━━━ Information supplied

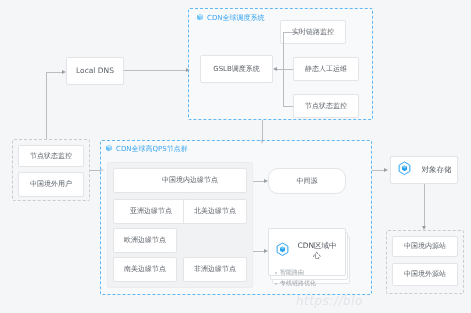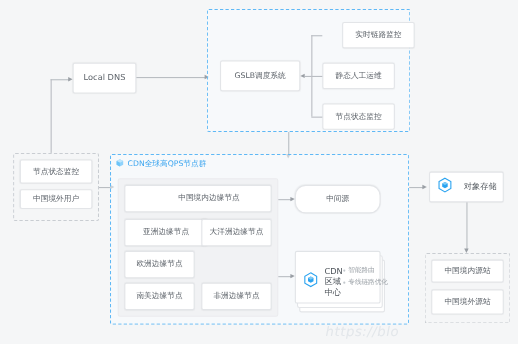--- a/index.html
+++ b/index.html
@@ -79,22 +79,23 @@
     position:absolute;
     background:#fff;
     border:1px solid #e3e5e8;
     border-radius:2px;
     box-sizing:border-box;
   }
   .card-body{
     position:absolute;left:0;top:0;
     background:#fff;border:1px solid #e1e4e7;border-radius:2px;
     box-sizing:border-box;
-    display:flex;flex-direction:row;
+    display:flex;flex-direction:column;
     padding:12px 6px 4px 6px;
+    text-align:center;
   }
   .card-head{display:flex;align-items:center;gap:5px;}
   .card-title{font-size:7.5px;color:#4a5057;}
   .card-rule{height:1px;background:#eceef0;margin:4px 0 3px 0;}
   .bullets{display:flex;flex-direction:column;gap:2px;}
   .bullet{
     font-size:6px;color:#9aa0a6;
     display:flex;align-items:center;gap:3px;white-space:nowrap;
   }
   .bullet::before{
@@ -121,45 +122,55 @@
 </head>
 <body>
 
 <div id="canvas">
 
   <div class="grp" style="left:12px;top:139px;width:78px;height:62px;"></div>
 
   <div class="box" style="left:18px;top:145px;width:66px;height:22px;">
     <span>节点状态监控</span>
   </div>
-  <div class="box" style="left:18px;top:172px;width:66px;height:18px;">
+  <div class="box" style="left:18px;top:172px;width:66px;height:25px;">
     <span>中国境外用户</span>
   </div>
 
   <div class="ln v" style="left:46px;top:72px;height:67px;"></div>
   <div class="ln h" style="left:46px;top:72px;width:17px;"></div>
   <div class="arw r" style="left:62px;top:69.5px;"></div>
 
   <div class="ln h" style="left:90px;top:170px;width:12px;"></div>
   <div class="arw r" style="left:100px;top:167.5px;"></div>
 
   <div class="box" style="left:66px;top:57px;width:58px;height:28px;font-size:7.5px;">
     <span>Local DNS</span>
   </div>
 
   <div class="ln h" style="left:124px;top:70px;width:64px;"></div>
   <div class="arw r" style="left:186px;top:67.5px;"></div>
 
   <div class="grp blue" style="left:188px;top:8px;width:185px;height:112px;"></div>
+  <div class="grp-title" style="left:196px;top:13px;">
+    <span class="smallicon">
+      <svg width="8" height="8" viewBox="0 0 24 24">
+        <path d="M12 2 21 7v10l-9 5-9-5V7z" fill="#8fd2fb"></path>
+        <path d="M12 2 21 7l-9 5-9-5z" fill="#bfe6fd"></path>
+        <path d="M12 12v10l-9-5V7z" fill="#6cc4f8"></path>
+      </svg>
+    </span>
+    <span>CDN全球调度系统</span>
+  </div>
 
   <div class="box" style="left:200px;top:55px;width:73px;height:28px;">
     <span>GSLB调度系统</span>
   </div>
 
-  <div class="box" style="left:311px;top:20px;width:66px;height:24px;">
+  <div class="box" style="left:280px;top:20px;width:66px;height:24px;">
     <span>实时链路监控</span>
   </div>
   <div class="box" style="left:293px;top:57px;width:66px;height:24px;">
     <span>静态人工运维</span>
   </div>
   <div class="box" style="left:293px;top:94px;width:66px;height:24px;">
     <span>节点状态监控</span>
   </div>
 
   <div class="ln v" style="left:283px;top:32px;height:74px;"></div>
@@ -187,21 +198,21 @@
   <div class="panel" style="left:107px;top:162px;width:146px;height:126px;"></div>
 
   <div class="box" style="left:113px;top:168px;width:134px;height:25px;padding-left:20px;">
     <span>中国境内边缘节点</span>
   </div>
 
   <div class="box" style="left:113px;top:199px;width:76px;height:25px;">
     <span>亚洲边缘节点</span>
   </div>
   <div class="box" style="left:183px;top:199px;width:64px;height:25px;">
-    <span>大洋洲边缘节点</span>
+    <span>北美边缘节点</span>
   </div>
 
   <div class="box" style="left:113px;top:228px;width:64px;height:25px;">
     <span>欧洲边缘节点</span>
   </div>
 
   <div class="box" style="left:183px;top:257px;width:64px;height:25px;">
     <span>非洲边缘节点</span>
   </div>
   <div class="box" style="left:113px;top:257px;width:64px;height:25px;">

━━━━━━

--- What is required ---
Without changing a word, transcribe all of the data and omit its images.

--- Solution for this exercise ---
--- a/index.html
+++ b/index.html
@@ -79,22 +79,23 @@
     position:absolute;
     background:#fff;
     border:1px solid #e3e5e8;
     border-radius:2px;
     box-sizing:border-box;
   }
   .card-body{
     position:absolute;left:0;top:0;
     background:#fff;border:1px solid #e1e4e7;border-radius:2px;
     box-sizing:border-box;
-    display:flex;flex-direction:row;
+    display:flex;flex-direction:column;
     padding:12px 6px 4px 6px;
+    text-align:center;
   }
   .card-head{display:flex;align-items:center;gap:5px;}
   .card-title{font-size:7.5px;color:#4a5057;}
   .card-rule{height:1px;background:#eceef0;margin:4px 0 3px 0;}
   .bullets{display:flex;flex-direction:column;gap:2px;}
   .bullet{
     font-size:6px;color:#9aa0a6;
     display:flex;align-items:center;gap:3px;white-space:nowrap;
   }
   .bullet::before{
@@ -121,45 +122,55 @@
 </head>
 <body>
 
 <div id="canvas">
 
   <div class="grp" style="left:12px;top:139px;width:78px;height:62px;"></div>
 
   <div class="box" style="left:18px;top:145px;width:66px;height:22px;">
     <span>节点状态监控</span>
   </div>
-  <div class="box" style="left:18px;top:172px;width:66px;height:18px;">
+  <div class="box" style="left:18px;top:172px;width:66px;height:25px;">
     <span>中国境外用户</span>
   </div>
 
   <div class="ln v" style="left:46px;top:72px;height:67px;"></div>
   <div class="ln h" style="left:46px;top:72px;width:17px;"></div>
   <div class="arw r" style="left:62px;top:69.5px;"></div>
 
   <div class="ln h" style="left:90px;top:170px;width:12px;"></div>
   <div class="arw r" style="left:100px;top:167.5px;"></div>
 
   <div class="box" style="left:66px;top:57px;width:58px;height:28px;font-size:7.5px;">
     <span>Local DNS</span>
   </div>
 
   <div class="ln h" style="left:124px;top:70px;width:64px;"></div>
   <div class="arw r" style="left:186px;top:67.5px;"></div>
 
   <div class="grp blue" style="left:188px;top:8px;width:185px;height:112px;"></div>
+  <div class="grp-title" style="left:196px;top:13px;">
+    <span class="smallicon">
+      <svg width="8" height="8" viewBox="0 0 24 24">
+        <path d="M12 2 21 7v10l-9 5-9-5V7z" fill="#8fd2fb"></path>
+        <path d="M12 2 21 7l-9 5-9-5z" fill="#bfe6fd"></path>
+        <path d="M12 12v10l-9-5V7z" fill="#6cc4f8"></path>
+      </svg>
+    </span>
+    <span>CDN全球调度系统</span>
+  </div>
 
   <div class="box" style="left:200px;top:55px;width:73px;height:28px;">
     <span>GSLB调度系统</span>
   </div>
 
-  <div class="box" style="left:311px;top:20px;width:66px;height:24px;">
+  <div class="box" style="left:280px;top:20px;width:66px;height:24px;">
     <span>实时链路监控</span>
   </div>
   <div class="box" style="left:293px;top:57px;width:66px;height:24px;">
     <span>静态人工运维</span>
   </div>
   <div class="box" style="left:293px;top:94px;width:66px;height:24px;">
     <span>节点状态监控</span>
   </div>
 
   <div class="ln v" style="left:283px;top:32px;height:74px;"></div>
@@ -187,21 +198,21 @@
   <div class="panel" style="left:107px;top:162px;width:146px;height:126px;"></div>
 
   <div class="box" style="left:113px;top:168px;width:134px;height:25px;padding-left:20px;">
     <span>中国境内边缘节点</span>
   </div>
 
   <div class="box" style="left:113px;top:199px;width:76px;height:25px;">
     <span>亚洲边缘节点</span>
   </div>
   <div class="box" style="left:183px;top:199px;width:64px;height:25px;">
-    <span>大洋洲边缘节点</span>
+    <span>北美边缘节点</span>
   </div>
 
   <div class="box" style="left:113px;top:228px;width:64px;height:25px;">
     <span>欧洲边缘节点</span>
   </div>
 
   <div class="box" style="left:183px;top:257px;width:64px;height:25px;">
     <span>非洲边缘节点</span>
   </div>
   <div class="box" style="left:113px;top:257px;width:64px;height:25px;">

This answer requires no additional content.